--- EXTRACTED MATERIAL Enclosed Below ---
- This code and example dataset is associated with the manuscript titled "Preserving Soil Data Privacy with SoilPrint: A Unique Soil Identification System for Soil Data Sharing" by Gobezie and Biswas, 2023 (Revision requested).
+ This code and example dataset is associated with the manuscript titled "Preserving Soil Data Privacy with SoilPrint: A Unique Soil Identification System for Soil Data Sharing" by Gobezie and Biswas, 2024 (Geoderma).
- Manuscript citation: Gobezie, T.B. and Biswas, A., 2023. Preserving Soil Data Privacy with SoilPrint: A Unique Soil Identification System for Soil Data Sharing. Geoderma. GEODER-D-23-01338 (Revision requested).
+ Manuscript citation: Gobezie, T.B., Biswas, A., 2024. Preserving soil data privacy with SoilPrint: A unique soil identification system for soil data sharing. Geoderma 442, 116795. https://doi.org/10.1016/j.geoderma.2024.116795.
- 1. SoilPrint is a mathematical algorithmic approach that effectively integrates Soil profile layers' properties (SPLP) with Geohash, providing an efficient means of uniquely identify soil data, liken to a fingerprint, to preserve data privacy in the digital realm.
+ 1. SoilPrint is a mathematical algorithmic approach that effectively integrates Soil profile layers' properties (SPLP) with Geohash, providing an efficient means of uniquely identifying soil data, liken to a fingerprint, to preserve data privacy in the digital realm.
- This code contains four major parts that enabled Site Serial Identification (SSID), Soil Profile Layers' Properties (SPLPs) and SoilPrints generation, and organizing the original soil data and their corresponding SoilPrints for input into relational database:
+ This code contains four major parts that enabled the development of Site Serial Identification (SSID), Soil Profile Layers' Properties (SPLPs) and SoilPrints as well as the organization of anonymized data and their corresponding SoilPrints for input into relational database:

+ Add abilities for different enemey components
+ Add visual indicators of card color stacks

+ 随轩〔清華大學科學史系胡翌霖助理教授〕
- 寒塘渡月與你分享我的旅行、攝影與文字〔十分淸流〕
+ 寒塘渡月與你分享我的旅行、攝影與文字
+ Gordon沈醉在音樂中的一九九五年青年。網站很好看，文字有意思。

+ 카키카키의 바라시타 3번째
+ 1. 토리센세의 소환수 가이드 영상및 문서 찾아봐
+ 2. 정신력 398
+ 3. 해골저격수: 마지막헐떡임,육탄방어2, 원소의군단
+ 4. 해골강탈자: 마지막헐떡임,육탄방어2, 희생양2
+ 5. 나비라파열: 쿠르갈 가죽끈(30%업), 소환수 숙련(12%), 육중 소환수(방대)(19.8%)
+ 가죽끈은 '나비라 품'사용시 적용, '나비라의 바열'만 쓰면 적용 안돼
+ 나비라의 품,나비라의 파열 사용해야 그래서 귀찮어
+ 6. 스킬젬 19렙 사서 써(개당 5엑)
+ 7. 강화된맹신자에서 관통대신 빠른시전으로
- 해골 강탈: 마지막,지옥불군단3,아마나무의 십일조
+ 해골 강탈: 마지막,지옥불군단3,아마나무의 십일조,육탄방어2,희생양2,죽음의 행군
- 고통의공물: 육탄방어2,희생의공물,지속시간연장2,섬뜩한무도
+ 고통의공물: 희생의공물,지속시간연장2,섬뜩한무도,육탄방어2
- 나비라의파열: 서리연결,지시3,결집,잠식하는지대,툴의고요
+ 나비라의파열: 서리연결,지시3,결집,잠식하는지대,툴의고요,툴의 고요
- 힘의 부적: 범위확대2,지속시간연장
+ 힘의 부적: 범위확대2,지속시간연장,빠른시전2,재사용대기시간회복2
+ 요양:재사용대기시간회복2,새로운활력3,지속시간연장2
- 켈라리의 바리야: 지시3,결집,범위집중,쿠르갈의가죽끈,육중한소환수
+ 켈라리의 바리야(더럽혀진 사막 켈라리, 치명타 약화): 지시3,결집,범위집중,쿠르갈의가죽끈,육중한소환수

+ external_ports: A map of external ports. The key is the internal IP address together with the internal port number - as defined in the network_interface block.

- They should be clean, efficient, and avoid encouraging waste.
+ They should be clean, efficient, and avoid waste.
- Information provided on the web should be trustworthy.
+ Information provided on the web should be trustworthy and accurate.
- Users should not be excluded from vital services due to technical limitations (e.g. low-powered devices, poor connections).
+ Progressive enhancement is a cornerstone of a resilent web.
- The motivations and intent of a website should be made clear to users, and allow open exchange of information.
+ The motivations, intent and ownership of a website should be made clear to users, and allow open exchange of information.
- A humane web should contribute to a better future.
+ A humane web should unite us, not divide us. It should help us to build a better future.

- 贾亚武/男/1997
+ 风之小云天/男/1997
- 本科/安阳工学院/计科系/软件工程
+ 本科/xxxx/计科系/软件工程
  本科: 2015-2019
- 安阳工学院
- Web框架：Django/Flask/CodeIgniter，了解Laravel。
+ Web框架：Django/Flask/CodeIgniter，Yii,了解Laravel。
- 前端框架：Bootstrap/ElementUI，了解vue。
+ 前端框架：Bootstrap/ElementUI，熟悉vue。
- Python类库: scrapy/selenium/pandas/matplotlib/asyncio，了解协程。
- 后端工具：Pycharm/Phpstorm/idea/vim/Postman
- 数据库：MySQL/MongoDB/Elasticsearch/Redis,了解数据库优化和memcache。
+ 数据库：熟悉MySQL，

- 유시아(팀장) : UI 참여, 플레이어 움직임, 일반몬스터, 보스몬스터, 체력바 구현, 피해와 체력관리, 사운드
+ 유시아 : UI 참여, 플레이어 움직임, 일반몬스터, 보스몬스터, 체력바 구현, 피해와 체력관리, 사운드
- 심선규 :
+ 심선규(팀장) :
--- End of Enclosed EXTRACTED MATERIAL ---
DESCRIPTION OF THE TASK. Reproduce the entire listing so that it matches the original in every line.

REPLY.
- This code and example dataset is associated with the manuscript titled "Preserving Soil Data Privacy with SoilPrint: A Unique Soil Identification System for Soil Data Sharing" by Gobezie and Biswas, 2023 (Revision requested).
+ This code and example dataset is associated with the manuscript titled "Preserving Soil Data Privacy with SoilPrint: A Unique Soil Identification System for Soil Data Sharing" by Gobezie and Biswas, 2024 (Geoderma).
- Manuscript citation: Gobezie, T.B. and Biswas, A., 2023. Preserving Soil Data Privacy with SoilPrint: A Unique Soil Identification System for Soil Data Sharing. Geoderma. GEODER-D-23-01338 (Revision requested).
+ Manuscript citation: Gobezie, T.B., Biswas, A., 2024. Preserving soil data privacy with SoilPrint: A unique soil identification system for soil data sharing. Geoderma 442, 116795. https://doi.org/10.1016/j.geoderma.2024.116795.
- 1. SoilPrint is a mathematical algorithmic approach that effectively integrates Soil profile layers' properties (SPLP) with Geohash, providing an efficient means of uniquely identify soil data, liken to a fingerprint, to preserve data privacy in the digital realm.
+ 1. SoilPrint is a mathematical algorithmic approach that effectively integrates Soil profile layers' properties (SPLP) with Geohash, providing an efficient means of uniquely identifying soil data, liken to a fingerprint, to preserve data privacy in the digital realm.
- This code contains four major parts that enabled Site Serial Identification (SSID), Soil Profile Layers' Properties (SPLPs) and SoilPrints generation, and organizing the original soil data and their corresponding SoilPrints for input into relational database:
+ This code contains four major parts that enabled the development of Site Serial Identification (SSID), Soil Profile Layers' Properties (SPLPs) and SoilPrints as well as the organization of anonymized data and their corresponding SoilPrints for input into relational database:

+ Add abilities for different enemey components
+ Add visual indicators of card color stacks

+ 随轩〔清華大學科學史系胡翌霖助理教授〕
- 寒塘渡月與你分享我的旅行、攝影與文字〔十分淸流〕
+ 寒塘渡月與你分享我的旅行、攝影與文字
+ Gordon沈醉在音樂中的一九九五年青年。網站很好看，文字有意思。

+ 카키카키의 바라시타 3번째
+ 1. 토리센세의 소환수 가이드 영상및 문서 찾아봐
+ 2. 정신력 398
+ 3. 해골저격수: 마지막헐떡임,육탄방어2, 원소의군단
+ 4. 해골강탈자: 마지막헐떡임,육탄방어2, 희생양2
+ 5. 나비라파열: 쿠르갈 가죽끈(30%업), 소환수 숙련(12%), 육중 소환수(방대)(19.8%)
+ 가죽끈은 '나비라 품'사용시 적용, '나비라의 바열'만 쓰면 적용 안돼
+ 나비라의 품,나비라의 파열 사용해야 그래서 귀찮어
+ 6. 스킬젬 19렙 사서 써(개당 5엑)
+ 7. 강화된맹신자에서 관통대신 빠른시전으로
- 해골 강탈: 마지막,지옥불군단3,아마나무의 십일조
+ 해골 강탈: 마지막,지옥불군단3,아마나무의 십일조,육탄방어2,희생양2,죽음의 행군
- 고통의공물: 육탄방어2,희생의공물,지속시간연장2,섬뜩한무도
+ 고통의공물: 희생의공물,지속시간연장2,섬뜩한무도,육탄방어2
- 나비라의파열: 서리연결,지시3,결집,잠식하는지대,툴의고요
+ 나비라의파열: 서리연결,지시3,결집,잠식하는지대,툴의고요,툴의 고요
- 힘의 부적: 범위확대2,지속시간연장
+ 힘의 부적: 범위확대2,지속시간연장,빠른시전2,재사용대기시간회복2
+ 요양:재사용대기시간회복2,새로운활력3,지속시간연장2
- 켈라리의 바리야: 지시3,결집,범위집중,쿠르갈의가죽끈,육중한소환수
+ 켈라리의 바리야(더럽혀진 사막 켈라리, 치명타 약화): 지시3,결집,범위집중,쿠르갈의가죽끈,육중한소환수

+ external_ports: A map of external ports. The key is the internal IP address together with the internal port number - as defined in the network_interface block.

- They should be clean, efficient, and avoid encouraging waste.
+ They should be clean, efficient, and avoid waste.
- Information provided on the web should be trustworthy.
+ Information provided on the web should be trustworthy and accurate.
- Users should not be excluded from vital services due to technical limitations (e.g. low-powered devices, poor connections).
+ Progressive enhancement is a cornerstone of a resilent web.
- The motivations and intent of a website should be made clear to users, and allow open exchange of information.
+ The motivations, intent and ownership of a website should be made clear to users, and allow open exchange of information.
- A humane web should contribute to a better future.
+ A humane web should unite us, not divide us. It should help us to build a better future.

- 贾亚武/男/1997
+ 风之小云天/男/1997
- 本科/安阳工学院/计科系/软件工程
+ 本科/xxxx/计科系/软件工程
  本科: 2015-2019
- 安阳工学院
- Web框架：Django/Flask/CodeIgniter，了解Laravel。
+ Web框架：Django/Flask/CodeIgniter，Yii,了解Laravel。
- 前端框架：Bootstrap/ElementUI，了解vue。
+ 前端框架：Bootstrap/ElementUI，熟悉vue。
- Python类库: scrapy/selenium/pandas/matplotlib/asyncio，了解协程。
- 后端工具：Pycharm/Phpstorm/idea/vim/Postman
- 数据库：MySQL/MongoDB/Elasticsearch/Redis,了解数据库优化和memcache。
+ 数据库：熟悉MySQL，

- 유시아(팀장) : UI 참여, 플레이어 움직임, 일반몬스터, 보스몬스터, 체력바 구현, 피해와 체력관리, 사운드
+ 유시아 : UI 참여, 플레이어 움직임, 일반몬스터, 보스몬스터, 체력바 구현, 피해와 체력관리, 사운드
- 심선규 :
+ 심선규(팀장) :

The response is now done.